An exotic plant and staple at the Virginia Zoo is expected to bloom this weekend, just in time for the first day of autumn.
Zoo officials describe the plant, Argyreia nervosa, commonly referred to as the ‘Elephant Creeper’ or ‘Woolly Morning Glory’ – as a rambunctious, high-climbing, woody, twining vine that flaunts lovely, bell-shaped, pink blossoms with light-purple throats. They say it blooms only once a year.
Unlike the American native creeper, the Elephant Creeper has heart-shaped leaves that are over a foot long. Native to India, it is a rare site to see in Hampton Roads and even a rarer site to see in bloom, experts say.

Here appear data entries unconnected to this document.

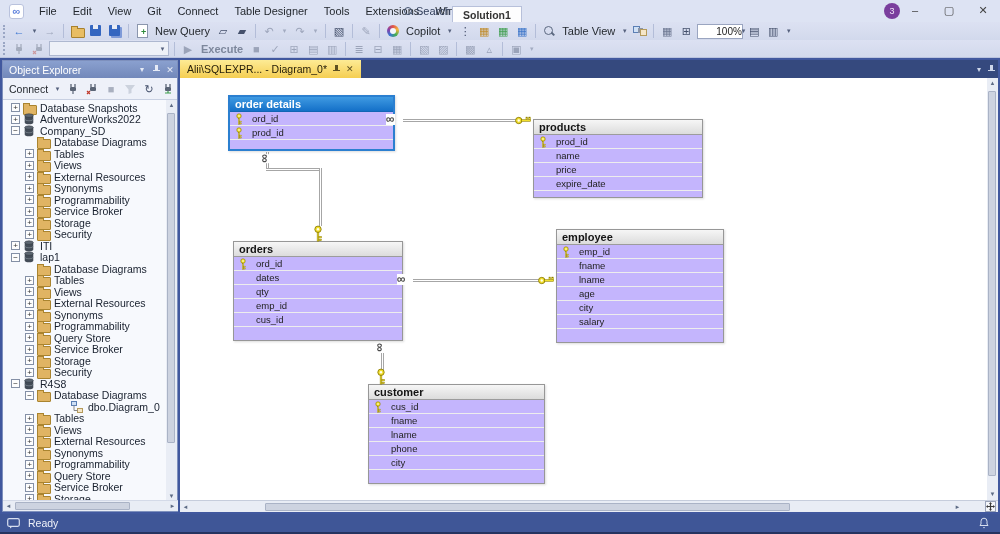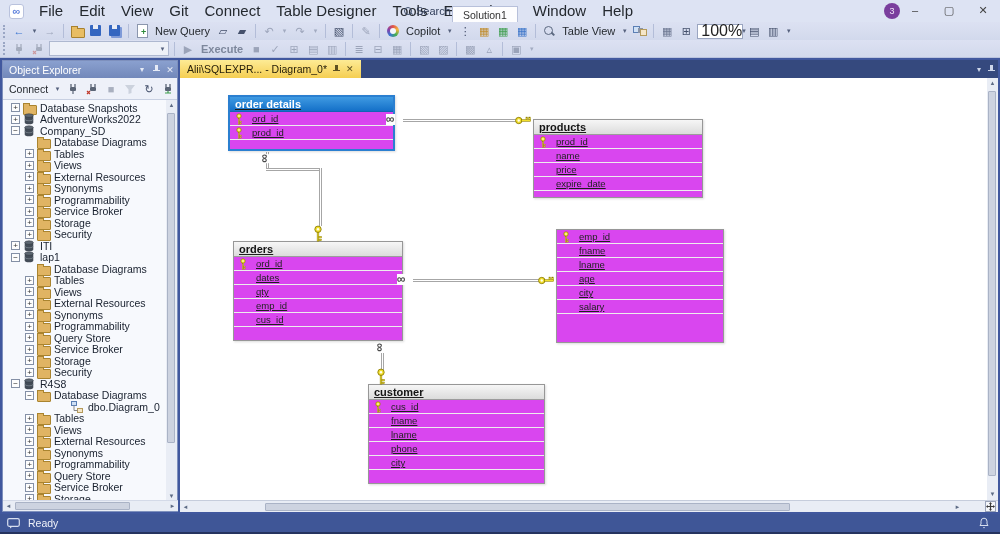"File" .menu-item { font-size: 15px -> 11px }
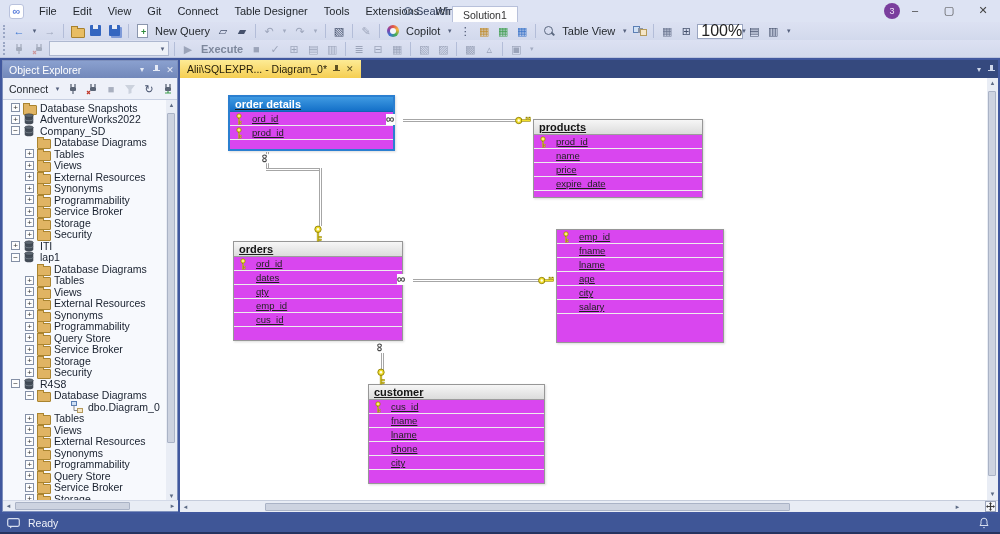"Solution1" #solution-box { font-weight: none -> bold }
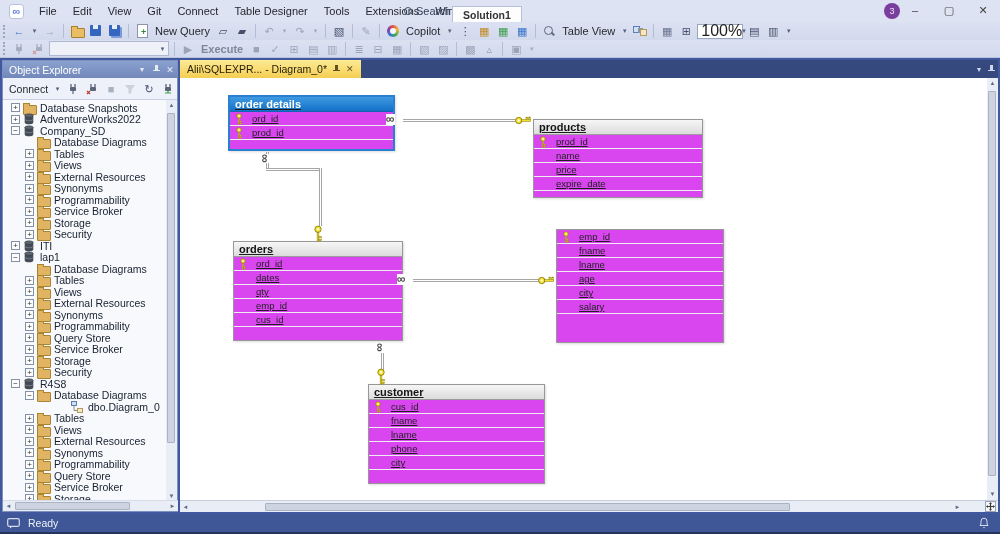"100%" .tcombo-val { font-size: 16px -> 10px; padding-left: 3px -> 18px }
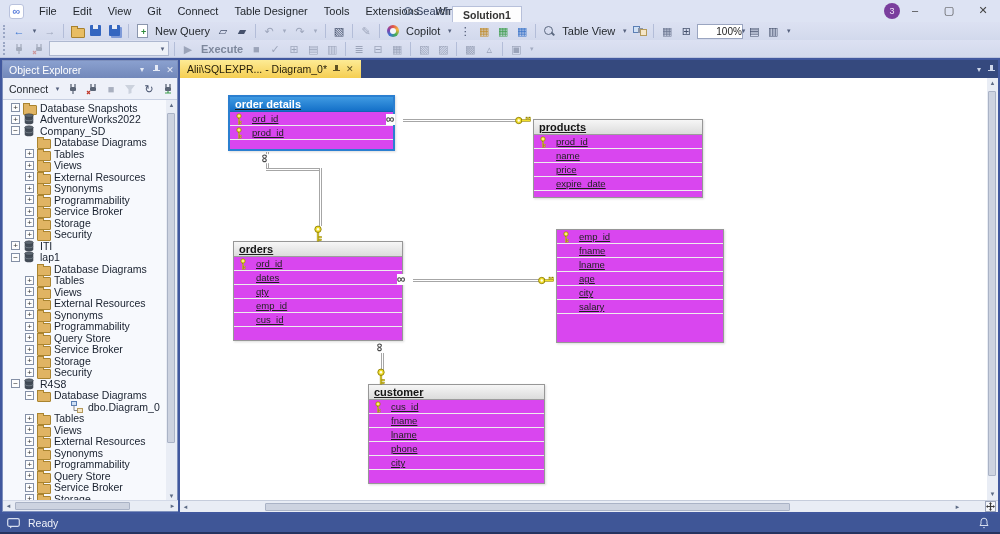"order details" .dtable { background: #d946ef -> #c4b5fd; text-decoration: underline -> none }
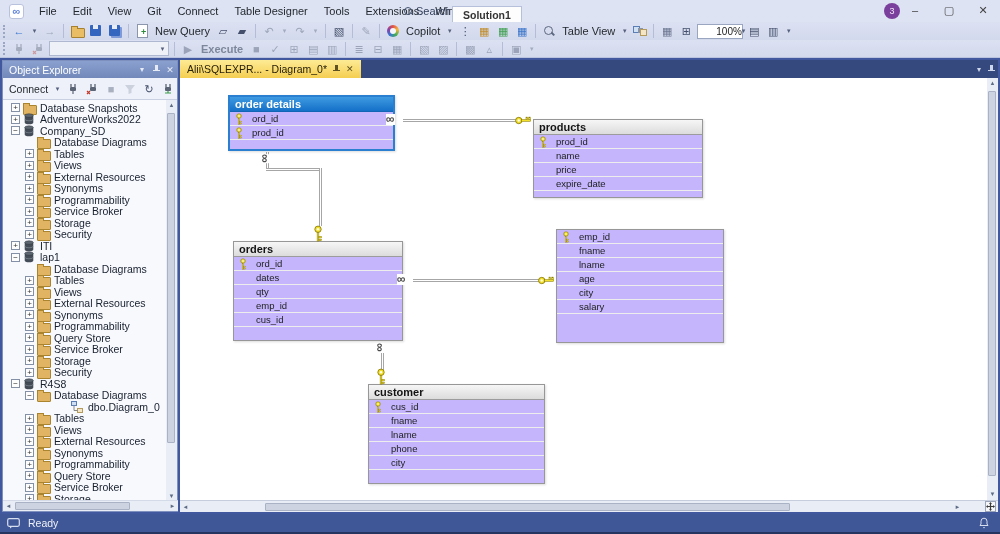"employee" div.dtable-h { html: none -> <div>employee</div> }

In India, the roots and seeds of the Elephant Creeper have frequently been used medicinally as a support of the nervous system, a geriatric tonic and mild aphrodisiac. The whole plant is reported to have purifying properties, and is also taken to help maintain healthy joints.
This vigorous twiner has been known to grow up to 45 feet in length, and can be trained over a post or stump.
The Zoo’s Elephant Creeper has grown to more than 30 feet in height on a lamppost off of the Zoo’s fountain plaza. Adding to the Zoo’s exotic collection of plants, the creeper is expected to bloom this weekend!